%%
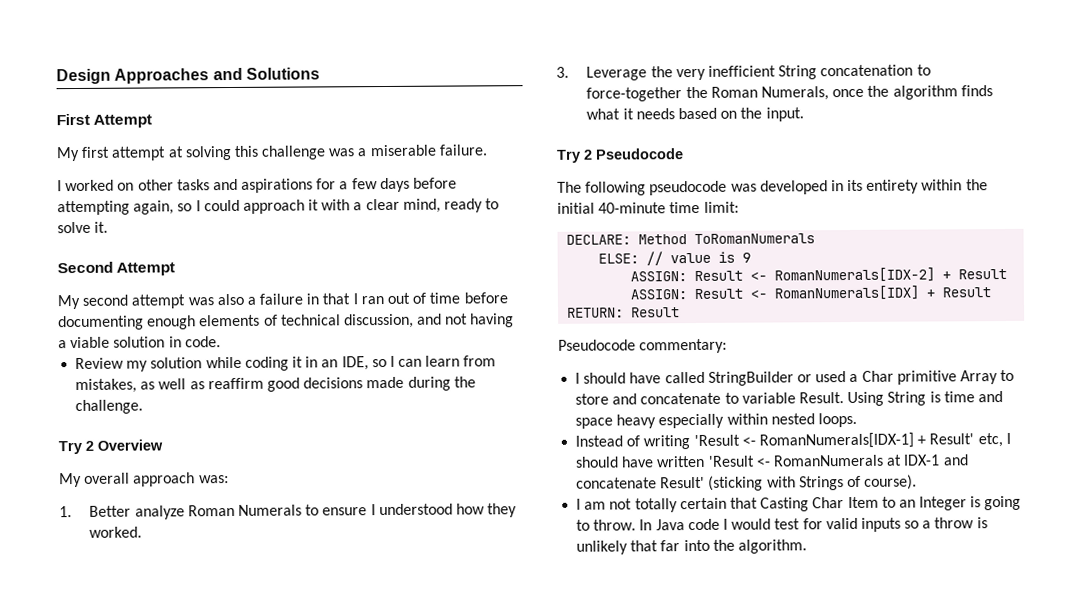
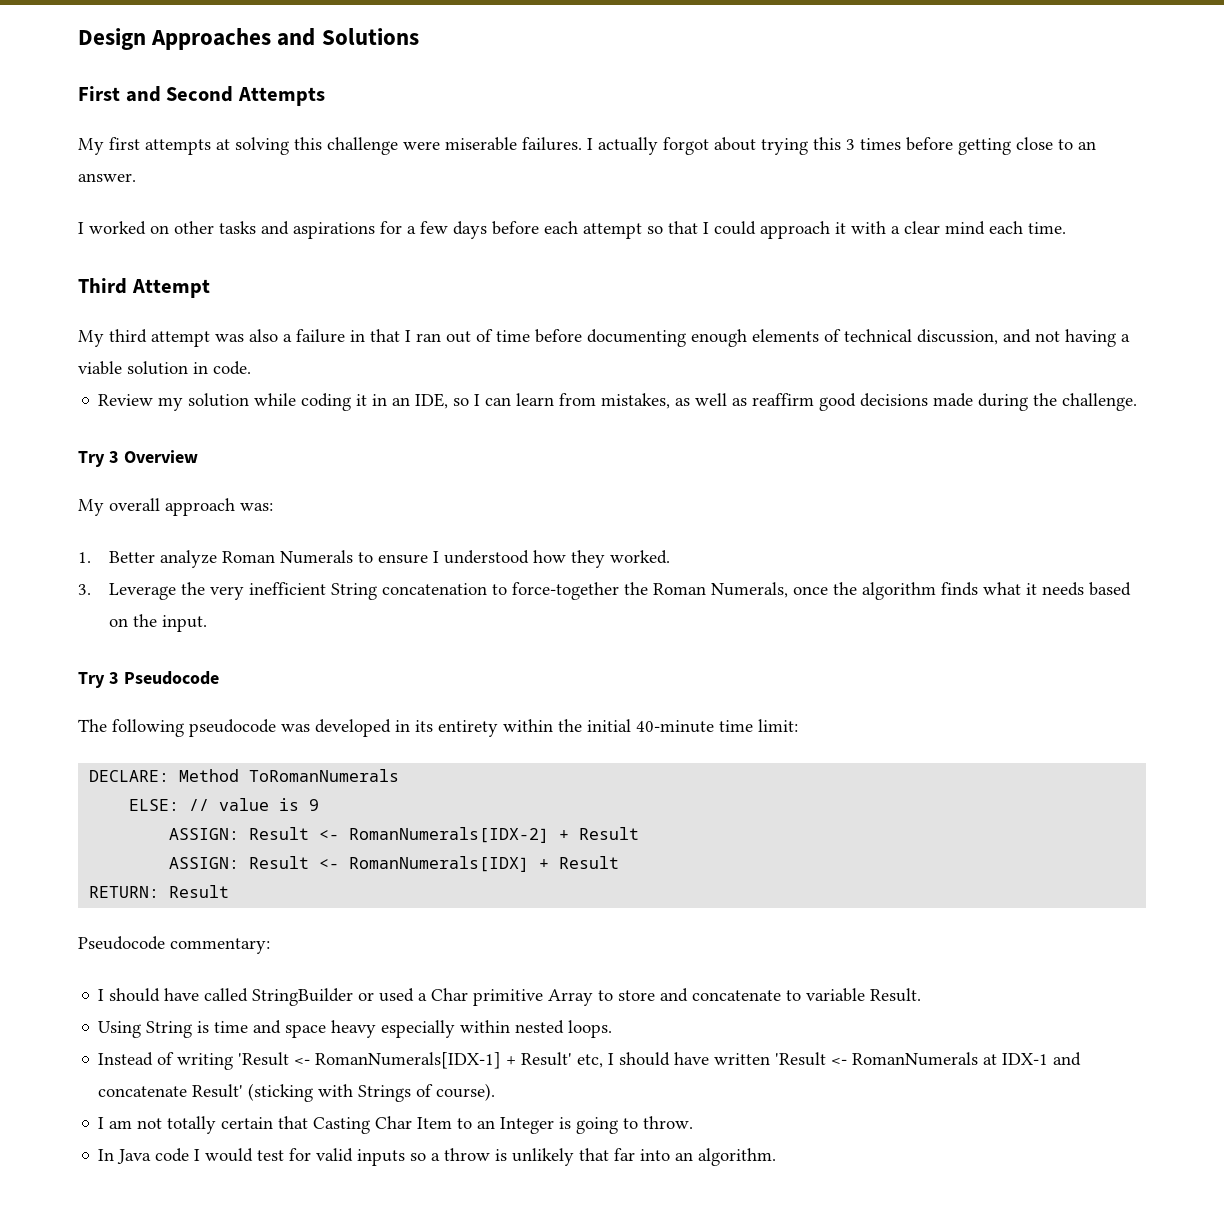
[93,114,153,128] Attempt -> [125,86,325,106] and Second Attempts
[111,146,167,161] attempt -> [145,139,211,155] attempts
[328,144,488,157] was a miserable failure. -> [403,137,1096,155] [78,173,136,182] were miserable failures. I actually forgot about trying this 3 times before getting close to an answer.
[57,200,193,216] attempting again, so -> [544,221,698,239] each attempt so that
[402,198,500,213] [57,221,109,234] [57,261,176,276] [57,294,129,310] mind, ready to solve it. // Second Attempt // My second -> [945,221,1066,235] [78,278,210,298] [78,329,147,347] mind each time. // Third Attempt // My third
[85,440,94,451] 2 -> [108,451,119,463] 3
[583,149,593,160] 2 -> [108,672,119,684] 3
(844, 398) none -> (922, 995) //
(637, 525) none -> (694, 1122) //
[712,539,735,551] the -> [675,1152,694,1161] an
%%
▶ [Task prompt]
Whenever the word "none" occurs in a line above, copy that line.

▶ [Result for this task]
(844, 398) none -> (922, 995) //
(637, 525) none -> (694, 1122) //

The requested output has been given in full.